Apesar da concordância de Gustavo, internautas resgataram o momento e contestaram a versão de Key.

Na mesma festa, Bruna machucou o joelho e teve o auxílio de Gustavo em determinado momento. Novamente, para Fred Nicácio, Key não poupou o desabafo sobre ciúmes. “Se eu tiver dor no meu joelho, não vou querer que ninguém fique passando a mão. (…) Me poupe”, reclamou.

O que é “pick me girl”?

O termo “pick me girl” se popularizou a partir de memes nos anos 2020 fazendo referência a garotas que querem ser escolhidas e fazem de tudo para chamar a atenção de garotos. Nesse esforço, vira uma possibilidade diminuir outras mulheres, seja pela aparência, pelo comportamento ou qualquer outra coisa que as coloquem como inadequadas ou piores que a “pick me girl”.

Há até uma canção que viralizou com o tema: “Eu concordo com o machismo”, ironiza a cantora Anny Koch, famosa no TikTok, em uma música autoral.

Key Alves
Reprodução/ Globoplay

A necessidade de ser “a escolhida” pelo homem e diminuir outras mulheres, no entanto, não é tão recente quanto o termo hit e, de fato, pode estar relacionado a conceitos machistas que acabam assimilados pela mulher de maneira que ela muitas vezes sequer se dá conta.

Para a psicóloga Alessandra Augusto, especializada em terapia sistêmica e cognitiva comportamental, a atitude de uma mulher rivalizar o tempo inteiro com outras, reproduzindo, por exemplo, o senso comum de afirmar que “toda mulher é fofoqueira e falsa”, esconde o que ela determina como uma misoginia internalizada, sendo Key vítima desse “aprendizado” que é cultural e, portanto, inconsciente.

“Elas nutrem ódio ao gênero que pertencem. Historicamente, é um sentimento que é alimentado. Meninos são criados para serem amigos, enquanto meninas crescem ouvindo que precisam ‘ficar de olho’ no próprio homem para que outra não fique com ele”, explica.

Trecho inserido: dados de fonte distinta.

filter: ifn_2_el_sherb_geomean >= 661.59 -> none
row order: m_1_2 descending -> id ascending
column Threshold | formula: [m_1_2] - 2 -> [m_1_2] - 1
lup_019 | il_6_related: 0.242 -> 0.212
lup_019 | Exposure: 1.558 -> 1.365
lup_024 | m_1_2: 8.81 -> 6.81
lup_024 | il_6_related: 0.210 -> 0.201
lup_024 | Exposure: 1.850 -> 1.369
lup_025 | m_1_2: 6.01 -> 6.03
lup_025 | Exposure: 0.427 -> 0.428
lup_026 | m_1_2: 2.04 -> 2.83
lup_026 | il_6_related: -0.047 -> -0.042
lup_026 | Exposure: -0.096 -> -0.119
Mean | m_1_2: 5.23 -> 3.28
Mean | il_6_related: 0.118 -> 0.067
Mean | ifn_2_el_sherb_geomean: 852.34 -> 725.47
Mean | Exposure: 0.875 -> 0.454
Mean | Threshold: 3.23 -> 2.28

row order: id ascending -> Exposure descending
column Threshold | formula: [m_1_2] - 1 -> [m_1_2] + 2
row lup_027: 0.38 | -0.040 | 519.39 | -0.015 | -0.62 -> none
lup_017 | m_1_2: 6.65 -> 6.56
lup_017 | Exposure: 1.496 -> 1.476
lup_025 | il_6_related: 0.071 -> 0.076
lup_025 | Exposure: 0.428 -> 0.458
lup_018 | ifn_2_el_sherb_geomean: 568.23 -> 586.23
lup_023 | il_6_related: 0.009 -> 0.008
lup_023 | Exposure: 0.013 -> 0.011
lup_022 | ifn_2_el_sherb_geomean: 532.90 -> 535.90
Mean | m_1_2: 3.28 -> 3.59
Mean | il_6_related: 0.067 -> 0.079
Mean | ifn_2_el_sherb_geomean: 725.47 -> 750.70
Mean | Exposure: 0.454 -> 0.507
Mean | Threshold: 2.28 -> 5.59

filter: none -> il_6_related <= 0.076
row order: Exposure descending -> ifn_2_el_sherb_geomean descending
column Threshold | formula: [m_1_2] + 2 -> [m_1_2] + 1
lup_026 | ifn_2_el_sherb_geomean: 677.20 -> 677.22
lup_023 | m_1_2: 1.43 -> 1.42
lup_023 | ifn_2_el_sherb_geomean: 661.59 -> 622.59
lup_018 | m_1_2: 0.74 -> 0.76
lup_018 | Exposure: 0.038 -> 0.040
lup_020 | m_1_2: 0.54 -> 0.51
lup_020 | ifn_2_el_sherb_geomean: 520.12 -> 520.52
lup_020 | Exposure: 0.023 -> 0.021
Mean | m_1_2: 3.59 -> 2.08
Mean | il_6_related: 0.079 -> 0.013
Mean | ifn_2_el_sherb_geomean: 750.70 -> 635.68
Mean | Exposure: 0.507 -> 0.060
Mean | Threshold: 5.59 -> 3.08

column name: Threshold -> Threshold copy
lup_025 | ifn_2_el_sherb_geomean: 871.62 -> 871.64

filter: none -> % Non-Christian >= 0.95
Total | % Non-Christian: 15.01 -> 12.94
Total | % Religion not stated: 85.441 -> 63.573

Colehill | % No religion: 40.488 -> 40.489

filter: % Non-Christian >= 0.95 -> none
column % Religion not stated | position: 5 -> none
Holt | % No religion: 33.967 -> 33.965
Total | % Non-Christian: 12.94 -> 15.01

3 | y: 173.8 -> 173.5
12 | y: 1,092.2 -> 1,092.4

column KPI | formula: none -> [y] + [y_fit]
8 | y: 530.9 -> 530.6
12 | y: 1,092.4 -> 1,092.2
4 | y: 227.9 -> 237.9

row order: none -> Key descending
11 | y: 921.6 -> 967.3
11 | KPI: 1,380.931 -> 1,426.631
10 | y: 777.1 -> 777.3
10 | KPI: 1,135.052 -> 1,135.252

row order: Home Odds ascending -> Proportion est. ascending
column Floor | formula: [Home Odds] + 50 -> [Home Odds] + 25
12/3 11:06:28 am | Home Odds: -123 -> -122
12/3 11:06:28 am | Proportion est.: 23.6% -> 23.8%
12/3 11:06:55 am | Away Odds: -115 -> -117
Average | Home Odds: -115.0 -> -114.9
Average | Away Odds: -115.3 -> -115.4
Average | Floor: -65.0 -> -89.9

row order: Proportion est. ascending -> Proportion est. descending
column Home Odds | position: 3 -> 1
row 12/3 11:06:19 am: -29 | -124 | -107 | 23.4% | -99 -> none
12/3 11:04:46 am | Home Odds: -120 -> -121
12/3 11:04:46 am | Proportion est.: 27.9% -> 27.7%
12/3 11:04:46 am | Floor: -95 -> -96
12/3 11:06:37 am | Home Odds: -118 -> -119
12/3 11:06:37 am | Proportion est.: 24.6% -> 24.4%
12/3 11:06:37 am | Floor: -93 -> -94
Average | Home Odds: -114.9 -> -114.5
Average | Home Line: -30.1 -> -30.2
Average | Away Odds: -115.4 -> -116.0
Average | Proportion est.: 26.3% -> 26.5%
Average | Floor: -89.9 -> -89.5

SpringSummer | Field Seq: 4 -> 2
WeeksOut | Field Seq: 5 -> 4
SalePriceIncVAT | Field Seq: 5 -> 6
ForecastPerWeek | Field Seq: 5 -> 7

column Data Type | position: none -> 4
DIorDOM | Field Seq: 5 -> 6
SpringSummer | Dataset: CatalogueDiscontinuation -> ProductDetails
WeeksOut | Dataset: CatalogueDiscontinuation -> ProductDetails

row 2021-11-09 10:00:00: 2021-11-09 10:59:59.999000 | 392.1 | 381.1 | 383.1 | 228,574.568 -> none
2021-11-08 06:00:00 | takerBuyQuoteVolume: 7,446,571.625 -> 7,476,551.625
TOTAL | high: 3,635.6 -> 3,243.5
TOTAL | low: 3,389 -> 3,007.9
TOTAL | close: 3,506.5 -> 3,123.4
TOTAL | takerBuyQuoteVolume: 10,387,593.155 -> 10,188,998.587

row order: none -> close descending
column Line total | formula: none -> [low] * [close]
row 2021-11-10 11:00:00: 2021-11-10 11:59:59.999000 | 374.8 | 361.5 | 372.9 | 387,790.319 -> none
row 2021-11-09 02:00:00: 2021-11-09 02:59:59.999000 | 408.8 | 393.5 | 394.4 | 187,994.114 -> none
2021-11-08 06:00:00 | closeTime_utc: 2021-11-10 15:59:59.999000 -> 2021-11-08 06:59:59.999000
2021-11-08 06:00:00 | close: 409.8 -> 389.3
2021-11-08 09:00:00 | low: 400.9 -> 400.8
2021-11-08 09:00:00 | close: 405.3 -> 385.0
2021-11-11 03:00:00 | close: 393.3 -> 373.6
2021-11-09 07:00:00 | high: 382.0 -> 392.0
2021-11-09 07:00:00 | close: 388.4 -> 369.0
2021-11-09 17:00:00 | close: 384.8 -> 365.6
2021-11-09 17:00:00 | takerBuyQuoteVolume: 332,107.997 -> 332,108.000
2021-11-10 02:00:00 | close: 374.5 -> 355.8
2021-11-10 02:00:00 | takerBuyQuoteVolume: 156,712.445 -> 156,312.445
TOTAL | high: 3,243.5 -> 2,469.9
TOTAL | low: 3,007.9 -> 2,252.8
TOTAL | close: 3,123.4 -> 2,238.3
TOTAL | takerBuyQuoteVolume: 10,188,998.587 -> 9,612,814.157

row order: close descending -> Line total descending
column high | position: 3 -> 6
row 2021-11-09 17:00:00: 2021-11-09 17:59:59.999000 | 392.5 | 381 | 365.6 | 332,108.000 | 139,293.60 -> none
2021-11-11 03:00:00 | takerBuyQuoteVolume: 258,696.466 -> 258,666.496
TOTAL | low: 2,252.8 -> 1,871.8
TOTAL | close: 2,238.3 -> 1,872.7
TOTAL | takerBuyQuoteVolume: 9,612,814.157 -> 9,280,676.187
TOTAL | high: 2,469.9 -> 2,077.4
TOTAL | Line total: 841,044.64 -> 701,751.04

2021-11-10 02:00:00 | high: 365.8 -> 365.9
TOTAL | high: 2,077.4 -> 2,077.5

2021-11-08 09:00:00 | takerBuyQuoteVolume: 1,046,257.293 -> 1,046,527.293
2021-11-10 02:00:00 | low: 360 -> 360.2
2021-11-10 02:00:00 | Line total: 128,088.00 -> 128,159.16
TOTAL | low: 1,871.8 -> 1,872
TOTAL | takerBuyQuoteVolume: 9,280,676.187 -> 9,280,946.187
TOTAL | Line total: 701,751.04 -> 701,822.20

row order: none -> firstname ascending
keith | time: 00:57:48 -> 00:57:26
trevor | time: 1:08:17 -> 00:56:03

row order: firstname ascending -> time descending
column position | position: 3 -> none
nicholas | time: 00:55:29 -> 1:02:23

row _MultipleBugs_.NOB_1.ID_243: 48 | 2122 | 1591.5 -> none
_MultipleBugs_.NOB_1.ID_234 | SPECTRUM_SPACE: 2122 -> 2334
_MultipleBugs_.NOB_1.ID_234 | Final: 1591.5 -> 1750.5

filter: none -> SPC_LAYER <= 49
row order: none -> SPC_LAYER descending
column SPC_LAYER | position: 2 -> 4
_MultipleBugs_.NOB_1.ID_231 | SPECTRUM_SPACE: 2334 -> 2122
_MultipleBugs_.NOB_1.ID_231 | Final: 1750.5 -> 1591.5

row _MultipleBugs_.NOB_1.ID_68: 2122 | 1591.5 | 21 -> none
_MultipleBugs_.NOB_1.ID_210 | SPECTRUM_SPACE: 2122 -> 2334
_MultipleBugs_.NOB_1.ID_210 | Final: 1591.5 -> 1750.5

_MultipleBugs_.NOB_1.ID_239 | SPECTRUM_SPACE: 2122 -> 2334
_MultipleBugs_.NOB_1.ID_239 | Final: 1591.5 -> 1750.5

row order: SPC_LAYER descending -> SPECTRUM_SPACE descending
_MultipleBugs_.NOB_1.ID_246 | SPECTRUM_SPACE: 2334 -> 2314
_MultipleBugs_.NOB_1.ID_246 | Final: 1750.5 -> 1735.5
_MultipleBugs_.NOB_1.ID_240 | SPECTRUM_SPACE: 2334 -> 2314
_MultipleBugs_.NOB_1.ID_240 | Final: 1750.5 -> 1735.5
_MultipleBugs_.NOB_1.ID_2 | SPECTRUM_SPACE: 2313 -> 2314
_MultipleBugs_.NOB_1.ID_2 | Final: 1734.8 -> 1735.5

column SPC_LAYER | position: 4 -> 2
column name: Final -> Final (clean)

Por que o comportamento é prejudicial?

Key Alves e Bruna Griphao no BBB23
Reprodução/Globoplay

Dessa forma, não necessariamente Key precisa de atenção masculina ao falar mal de Larissa e Bruna, mas apenas sustentar o confronto indireto que, mentalmente, criou com ambas. Magras, com o cabelo liso e perfeitamente assimiladas pelo padrão de beleza: este é ponto que, segundo a psicóloga, também impulsiona Key a ofendê-las.

“Quanto mais trejeitos considerados femininos, mais há espaço para atacar e buscar exclusividade. Mulheres com misoginia internalizada gostam de se sentir superiores às outras e ouvirem, de homens, que são diferentes de todas que ele já se relacionou”, observa a psicóloga.

Larissa e Bruna Griphao
Reprodução/ Globoplay

“Freud [considerado o ‘pai’ da psicanálise’] já dizia que, nas críticas às outras pessoas, refletimos o que verdadeiramente existe em nós. Atacamos o que nos confronta ou aquilo que gostaríamos de ser. O que ela está fazendo é deixar de apoiar o próprio gênero e trocar conhecimento feminino, como acontece com os homens”, conclui Alessandra.